* [What the task asks]
Repeat the entries below exactly. Drop the pictures.

────────

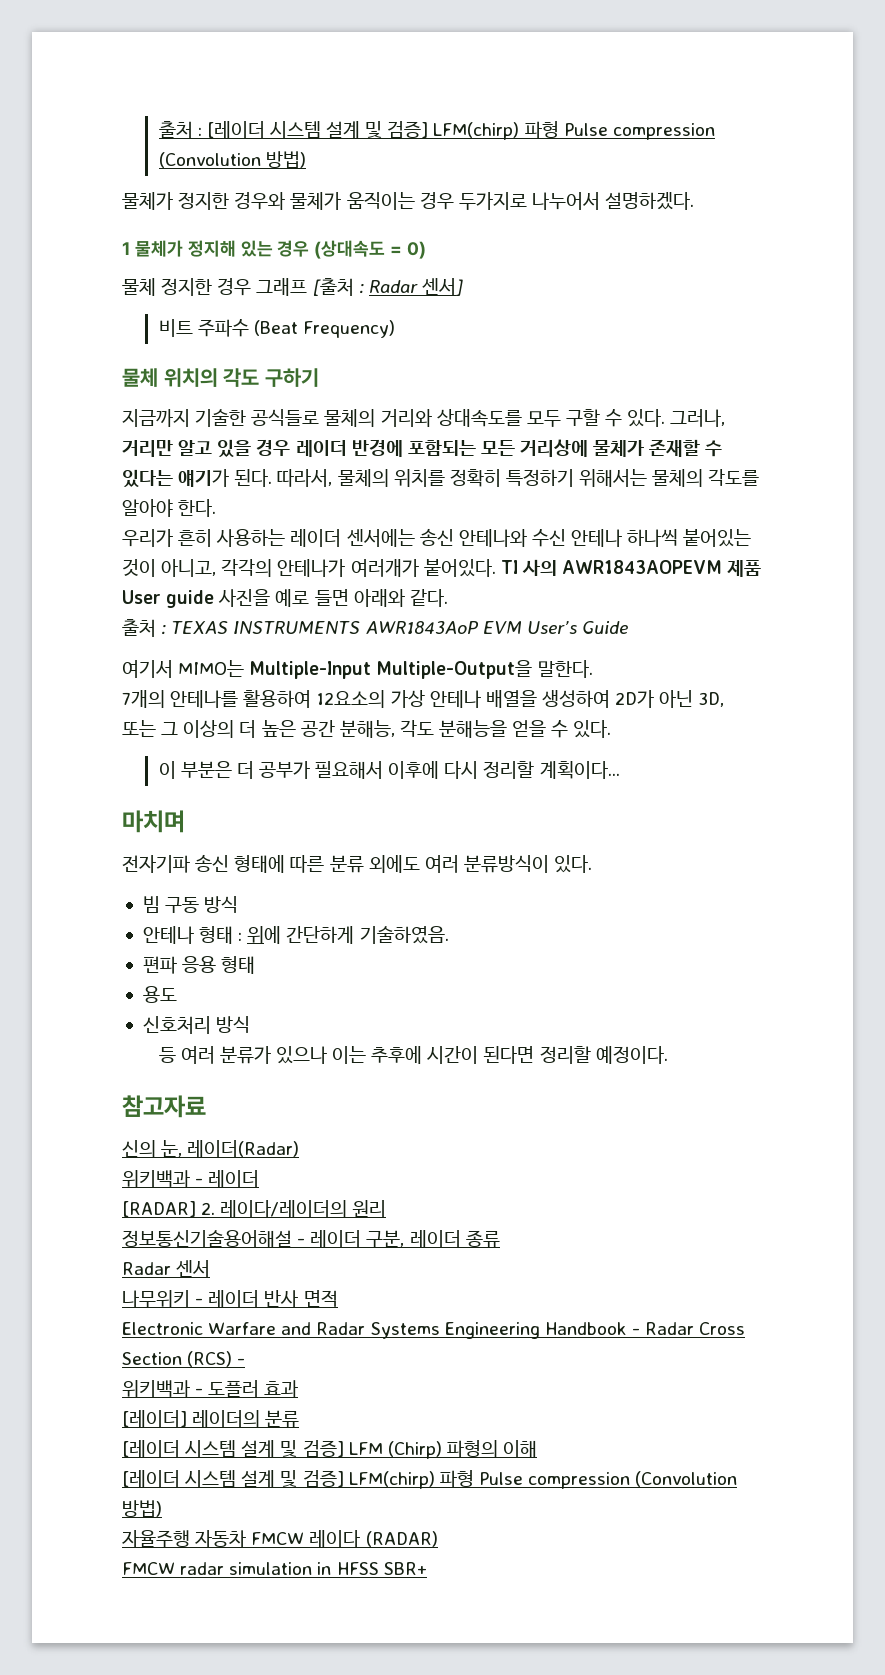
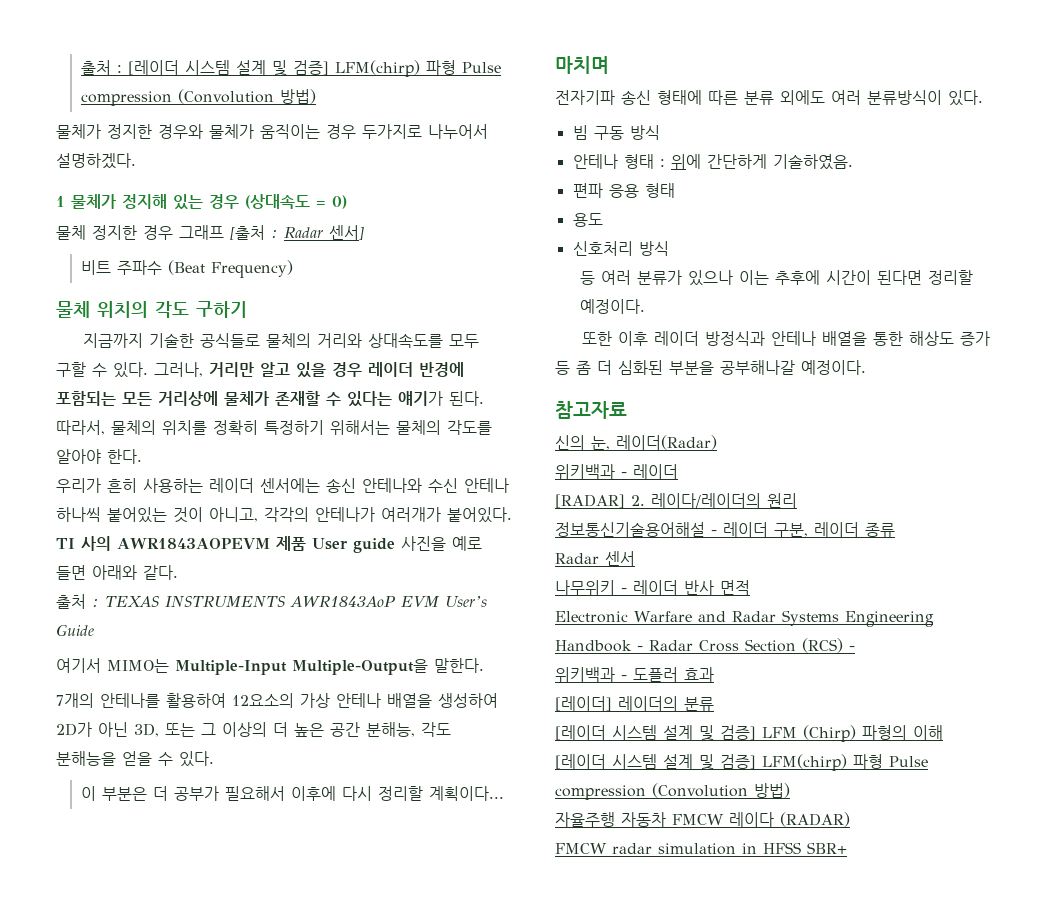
+ 또한 이후 레이더 방정식과 안테나 배열을 통한 해상도 증가 등 좀 더 심화된 부분을 공부해나갈 예정이다.

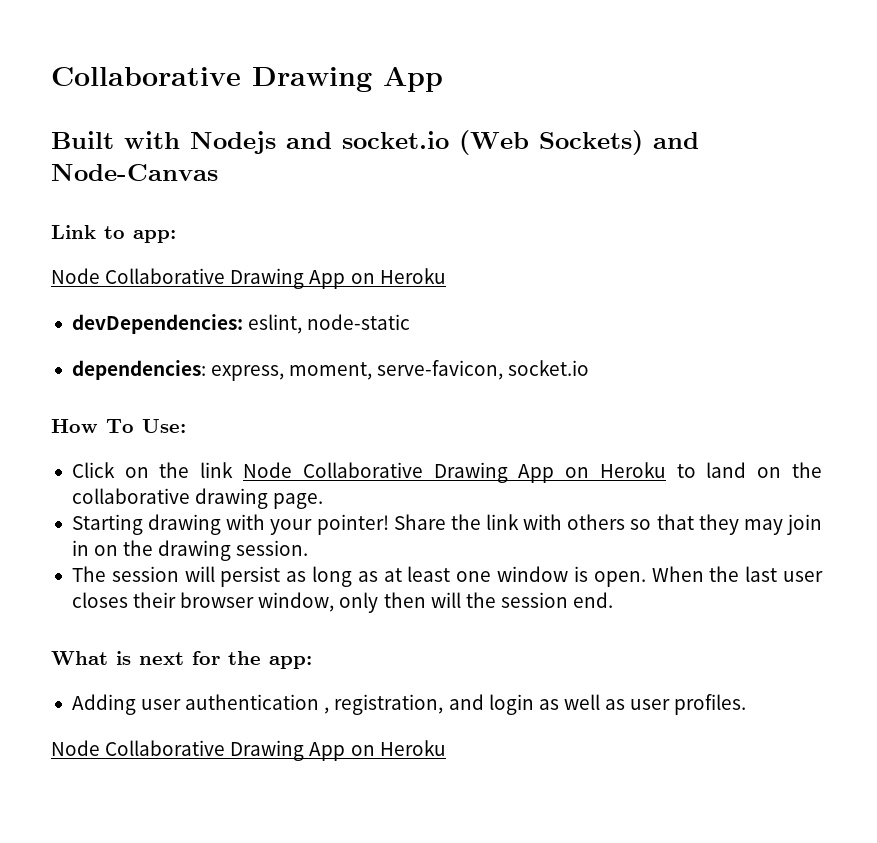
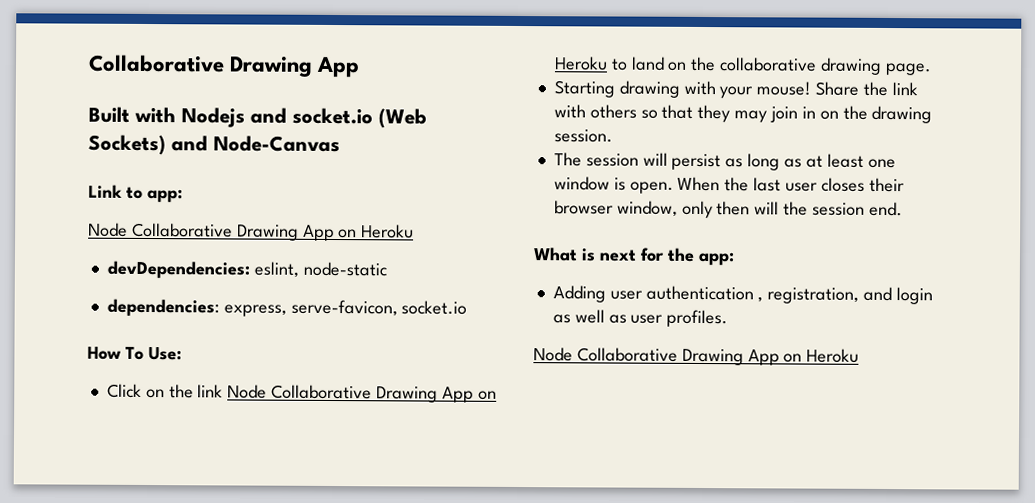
- dependencies: express, moment, serve-favicon, socket.io
+ dependencies: express, serve-favicon, socket.io
- Starting drawing with your pointer!
+ Starting drawing with your mouse!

────────

* [Output for this task]
+ 또한 이후 레이더 방정식과 안테나 배열을 통한 해상도 증가 등 좀 더 심화된 부분을 공부해나갈 예정이다.

- dependencies: express, moment, serve-favicon, socket.io
+ dependencies: express, serve-favicon, socket.io
- Starting drawing with your pointer!
+ Starting drawing with your mouse!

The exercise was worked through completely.